Ausstellung im Museum Goch: Synästhetische Bildsprache trifft KI
Johanna Reich zeigt „Lumëndra – Der Ursprung der Zeichen“ im Museum Goch
Johanna Reich (*1977 Minden) lebt und arbeitet in Köln. Sie studierte Freie Kunst an der Kunstakademie Münster, der Hochschule für Bildende Künste Hamburg und der Kunsthochschule für Medien Köln und nahm an Austausch- und Artist-in-Residence-Programmen in den USA, Israel, Spanien, Luxemburg und Rumänien teil. Sie erhielt nationale und internationale Preise und Stipendien wie den Nam June Paik Award, den Excellence Prize des Japan Media Arts Festival Tokyo, den Medienkunstpreis NRW und den Konrad-von-Soest-Preis. Von 2020 bis 2022 hatte sie eine Gastprofessur an der AdBK München inne.

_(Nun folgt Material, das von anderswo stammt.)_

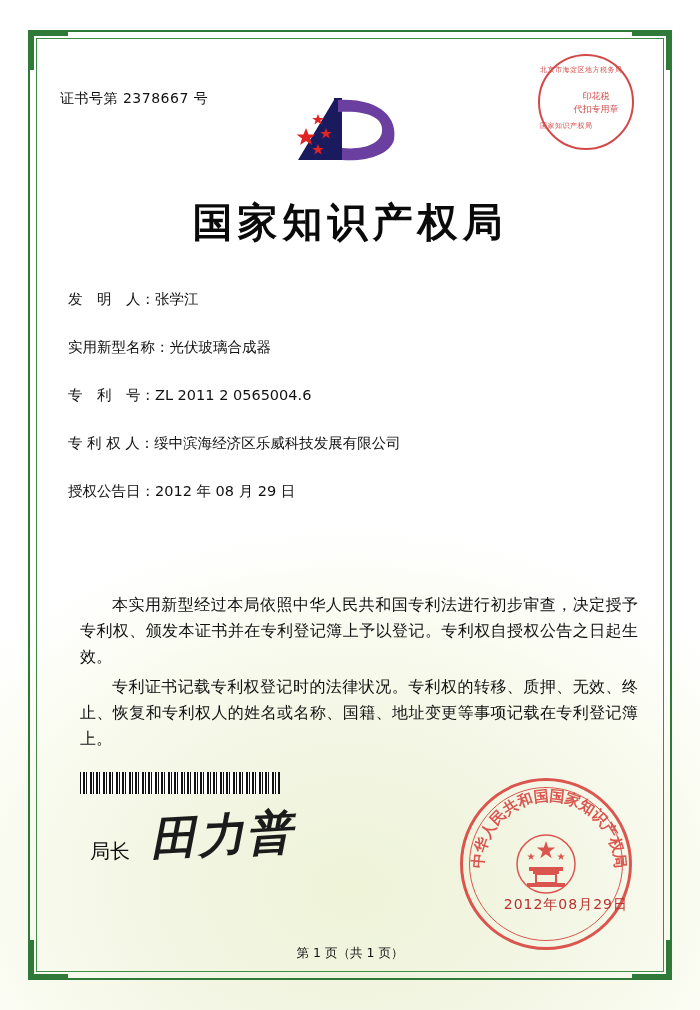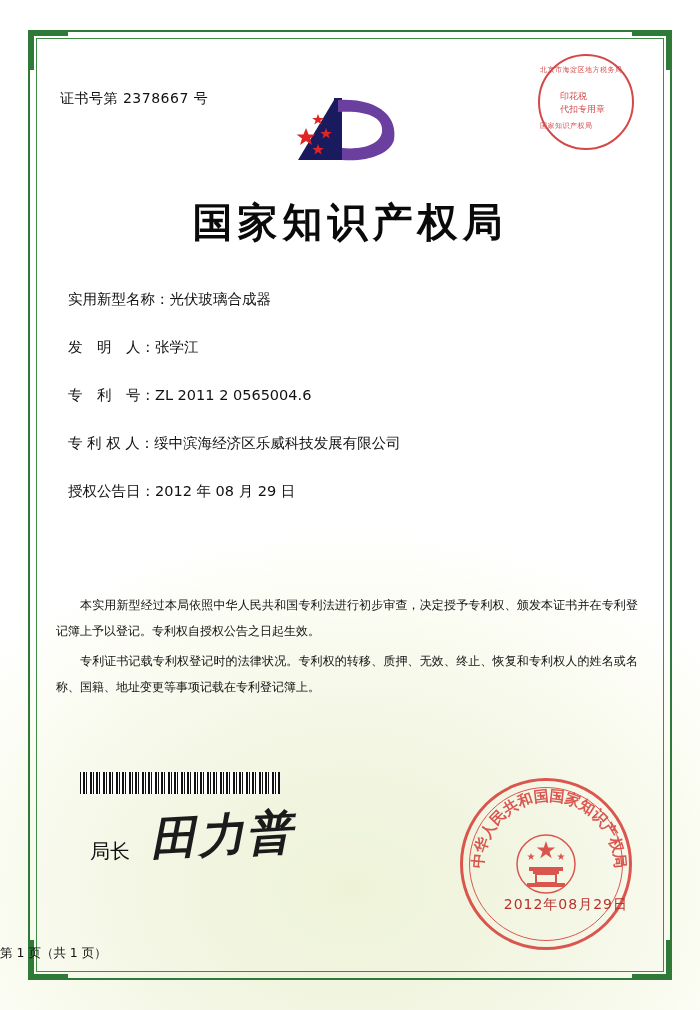--- a/index.html
+++ b/index.html
@@ -89,6 +89,7 @@
   .seal-top .mid {
     position: absolute;
     top: 34px; left: 0; right: 0;
+    text-align: center;
     font-size: 9px;
     line-height: 13px;
     padding-left: 20px;

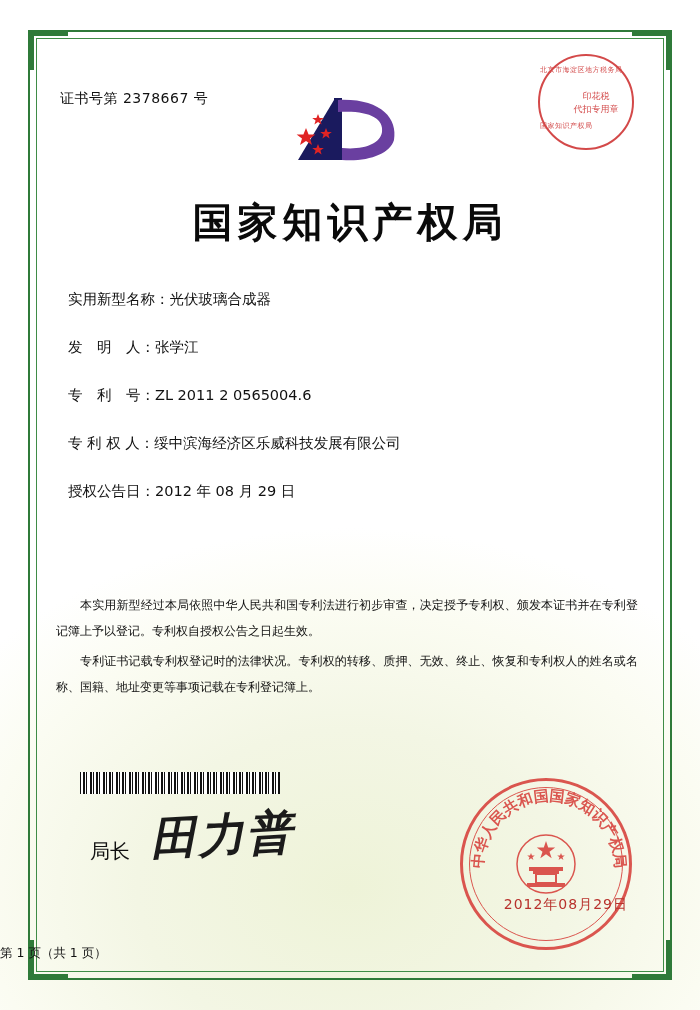--- a/index.html
+++ b/index.html
@@ -279,10 +279,10 @@
 
   <div class="fields">
     <div class="field-row">
+      <span class="field-label">发　明　人：</span><span class="field-value">张学江</span>
+    </div>
+    <div class="field-row">
       <span class="field-label">实用新型名称：</span><span class="field-value">光伏玻璃合成器</span>
-    </div>
-    <div class="field-row">
-      <span class="field-label">发　明　人：</span><span class="field-value">张学江</span>
     </div>
     <div class="field-row">
       <span class="field-label">专　利　号：</span><span class="field-value">ZL 2011 2 0565004.6</span>

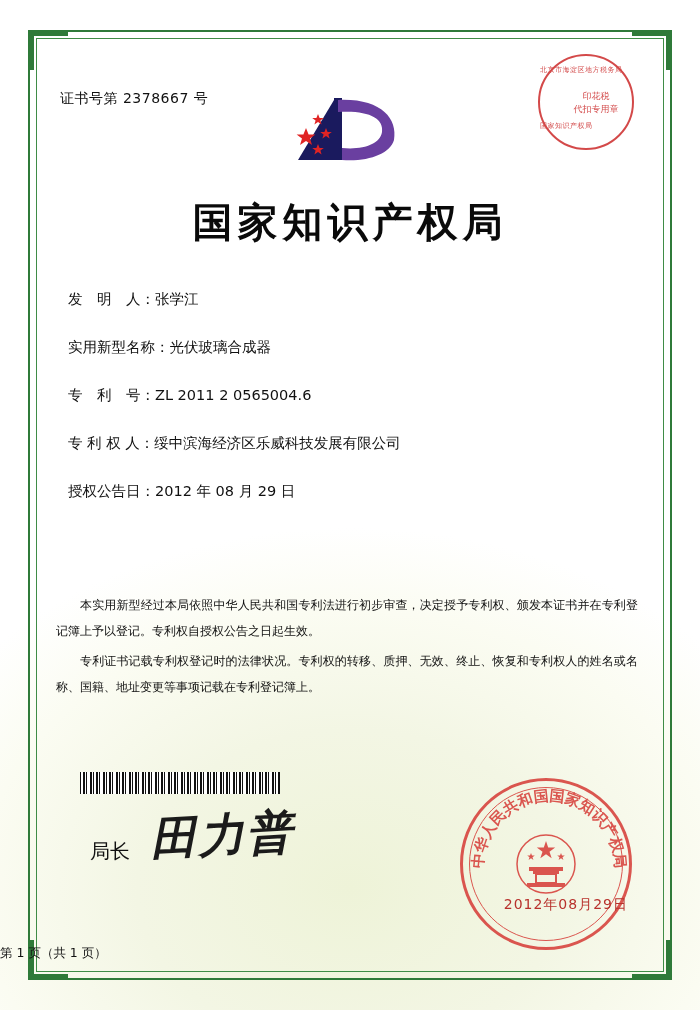--- a/index.html
+++ b/index.html
@@ -131,10 +131,10 @@
   
   .paragraphs {
     position: absolute;
-    left: 56px;
+    left: 80px;
     right: 62px;
     top: 592px;
-    font-size: 12px;
+    font-size: 16px;
     line-height: 26px;
     color: #111;
     text-align: justify;

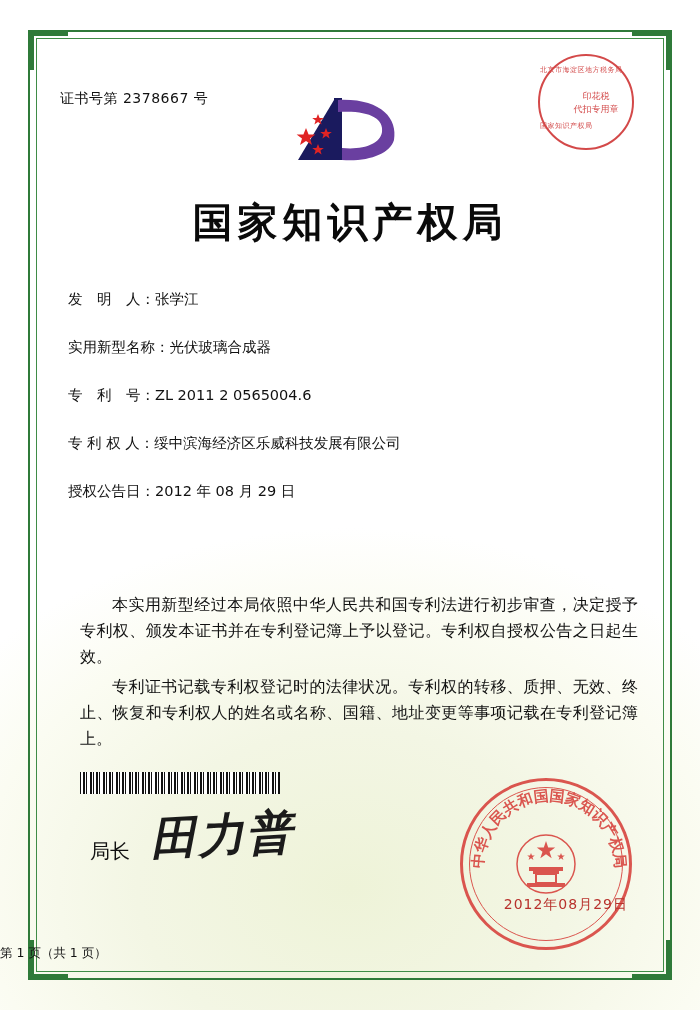--- a/index.html
+++ b/index.html
@@ -233,7 +233,7 @@
     position: absolute;
     left: 0; right: 0;
     bottom: 48px;
-    text-align: left;
+    text-align: center;
     font-size: 12.5px;
     color: #111;
   }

Das Museum Goch freut sich, eine umfangreiche Einzelausstellung der Kölner Künstlerin Johanna Reich zu präsentieren. Bereits 2016 und 2018 waren Werke der Künstlerin in Gruppenausstellungen im Museum Goch zu sehen. Johanna Reich beschäftigt sich in ihrer Arbeit intensiv mit der rasant voranschreitenden Digitalisierung. Häufig verbindet sie Malerei, Performance, Fotografie und Film zu installativen Werken. So schuf sie auch für einen Ausstellungsraum in Goch eine installative Arbeit, in der sie Gemälde, Beamerarbeiten, Schriftbänder und farbige Strahler zu einem Gesamtwerk verbindet.
Der Titel der Ausstellung „Lumëndra“ entstammt der von Johanna Reich entwickelten Sprache „Hynitha“, die sie auf Basis ihrer Synästhesie und in Kollaboration mit einer KI konstruiert hat. Basierend auf ihren persönlichen Erfahrungen als Synästhetikerin, widmet Johanna Reich sich der Frage, wie sich Bilder in gesprochene und geschriebene Sprache übersetzen lassen und wie sich – im umgekehrten Weg – Sprache in Bilder übersetzen lässt. Diese Überlegungen haben zu einer kreativen Kollaboration mit einer Künstlichen Intelligenz geführt, um eine ganz eigene, neuartige Sprache der Bilder zu entwickeln. Die Ausstellung eröffnet Einblicke in diese Welt und lädt dazu ein, über Kommunikation, Sprache und ihre Wirkung nachzudenken.